Across the material below, say how many lines contain the string "Periphery", and add no other words.

Exercise data

Start of Block

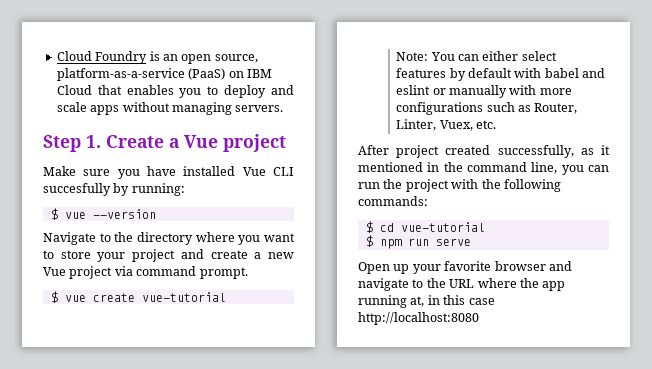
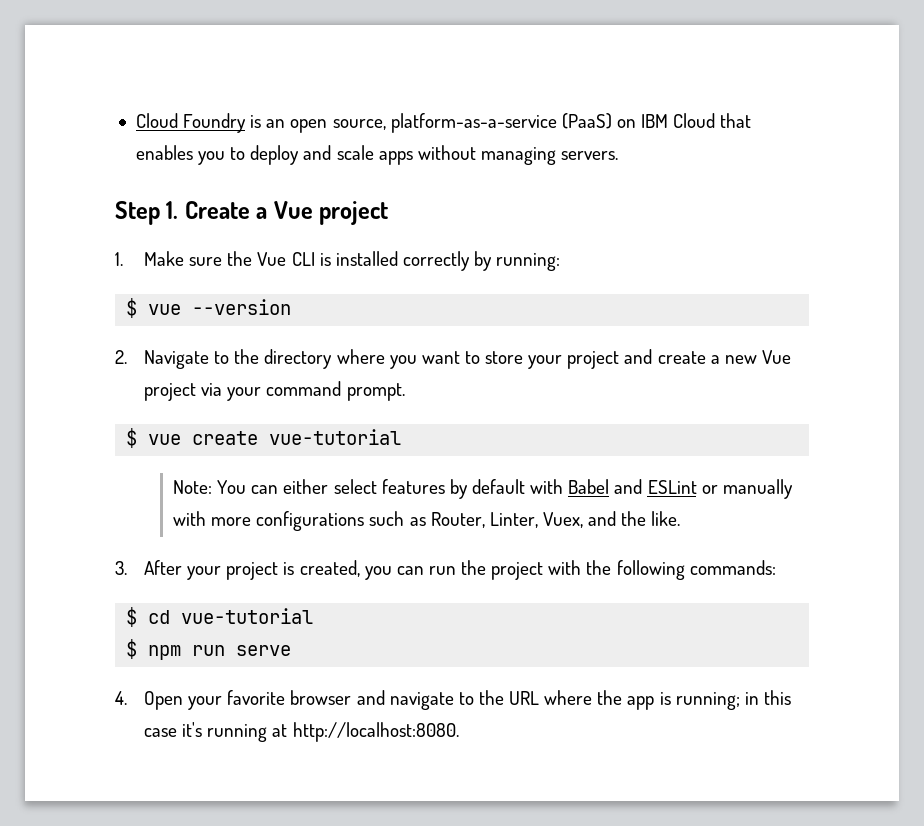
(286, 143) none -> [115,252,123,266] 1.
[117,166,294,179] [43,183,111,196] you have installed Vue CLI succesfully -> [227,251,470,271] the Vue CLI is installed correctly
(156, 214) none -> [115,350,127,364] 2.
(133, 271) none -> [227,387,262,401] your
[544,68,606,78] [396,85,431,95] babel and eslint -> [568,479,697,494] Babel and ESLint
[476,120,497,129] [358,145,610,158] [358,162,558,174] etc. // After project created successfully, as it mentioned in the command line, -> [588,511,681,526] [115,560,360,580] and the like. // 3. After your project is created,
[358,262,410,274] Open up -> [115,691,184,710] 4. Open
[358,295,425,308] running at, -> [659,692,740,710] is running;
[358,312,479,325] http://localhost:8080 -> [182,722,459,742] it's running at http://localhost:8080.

End of Block
Start of Block

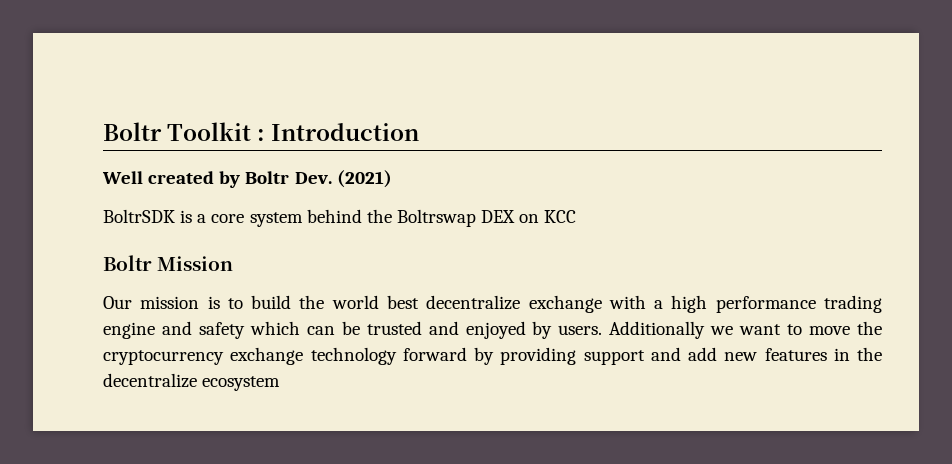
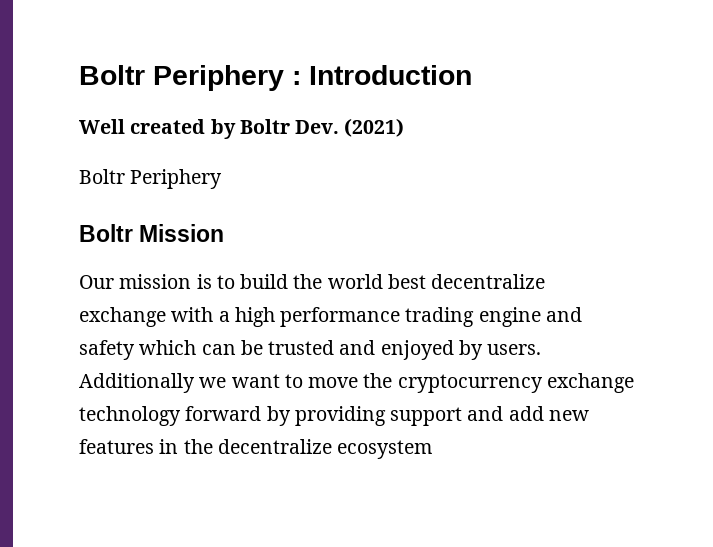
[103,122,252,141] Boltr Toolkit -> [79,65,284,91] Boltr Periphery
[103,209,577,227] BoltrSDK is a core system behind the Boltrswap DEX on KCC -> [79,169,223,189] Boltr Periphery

End of Block
Start of Block

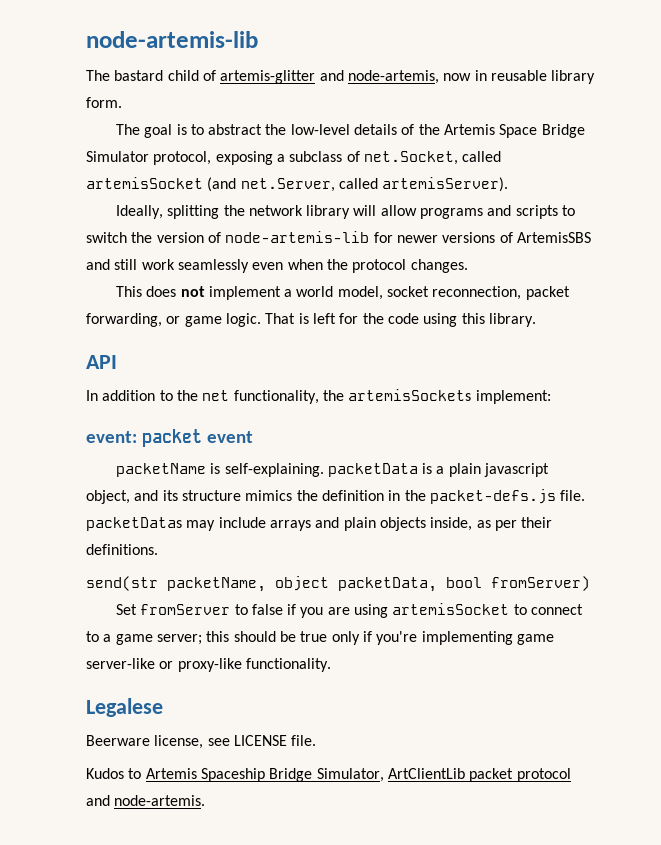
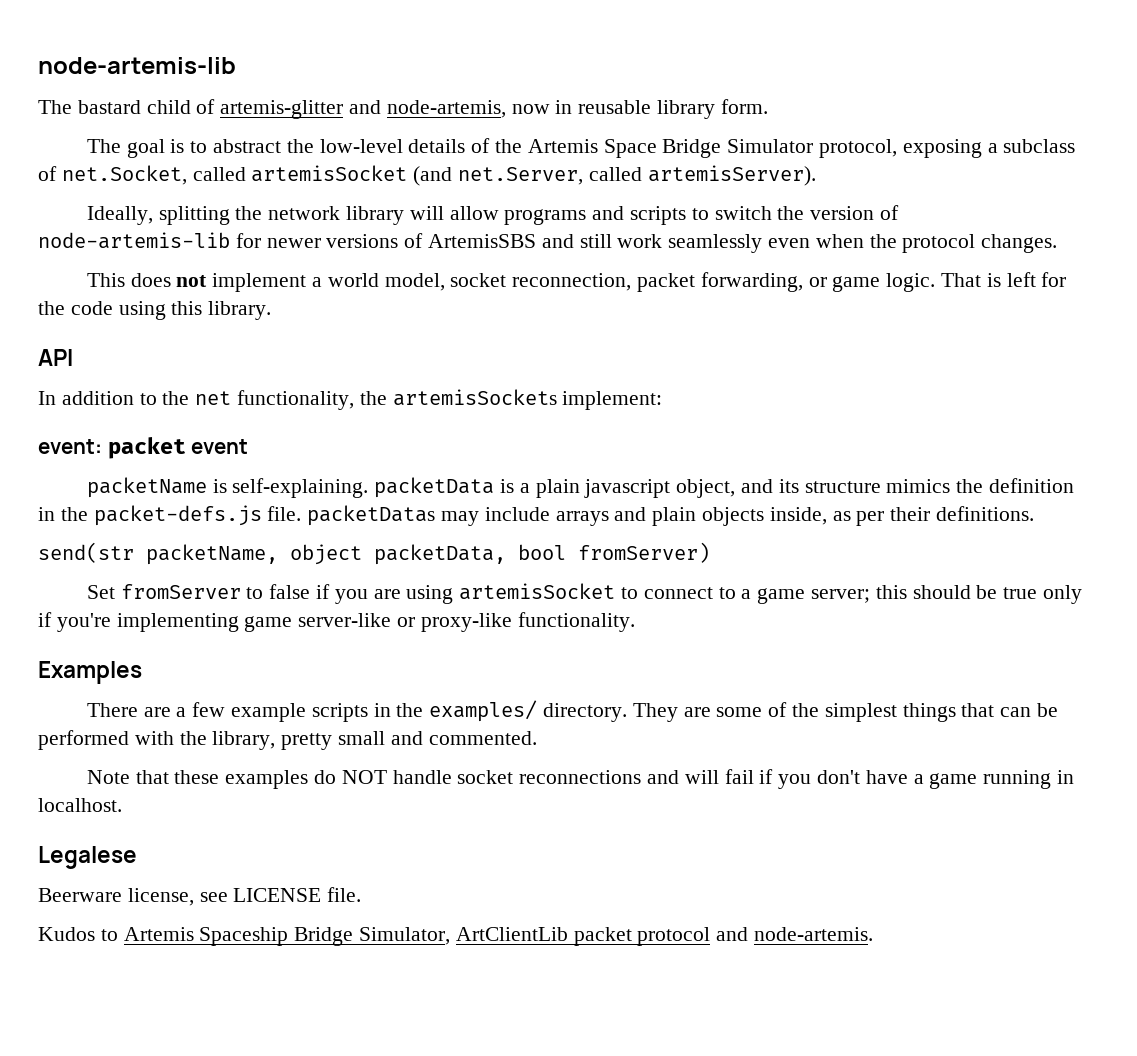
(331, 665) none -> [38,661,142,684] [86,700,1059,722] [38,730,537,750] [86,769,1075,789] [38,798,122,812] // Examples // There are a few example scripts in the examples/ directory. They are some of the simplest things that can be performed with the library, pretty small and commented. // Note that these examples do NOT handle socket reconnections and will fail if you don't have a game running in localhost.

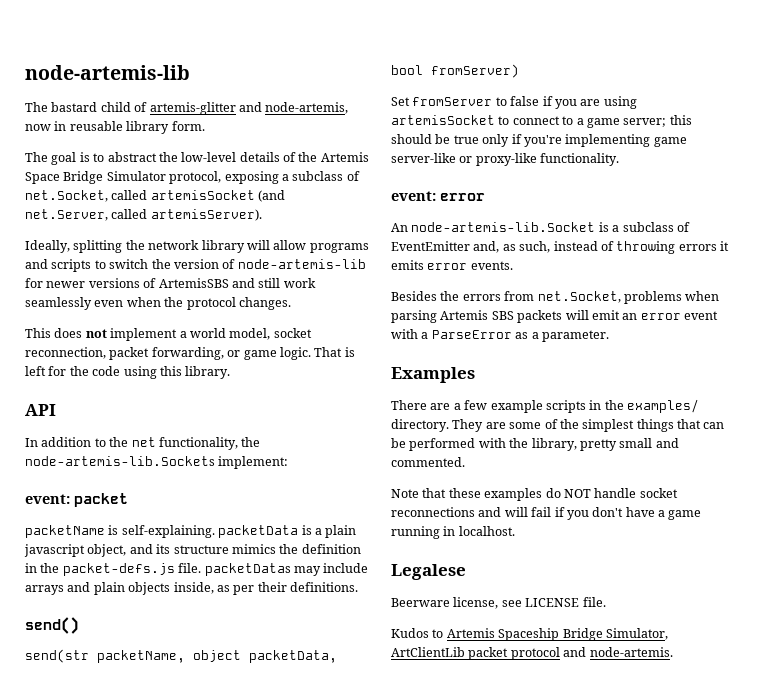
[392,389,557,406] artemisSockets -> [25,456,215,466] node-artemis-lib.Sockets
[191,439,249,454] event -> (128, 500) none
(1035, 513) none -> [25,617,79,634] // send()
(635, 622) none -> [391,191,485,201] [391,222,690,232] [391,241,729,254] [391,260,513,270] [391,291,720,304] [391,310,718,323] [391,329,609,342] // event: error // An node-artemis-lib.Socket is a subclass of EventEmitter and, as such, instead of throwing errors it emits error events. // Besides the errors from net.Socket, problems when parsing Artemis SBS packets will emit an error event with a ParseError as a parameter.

End of Block

Answer space
2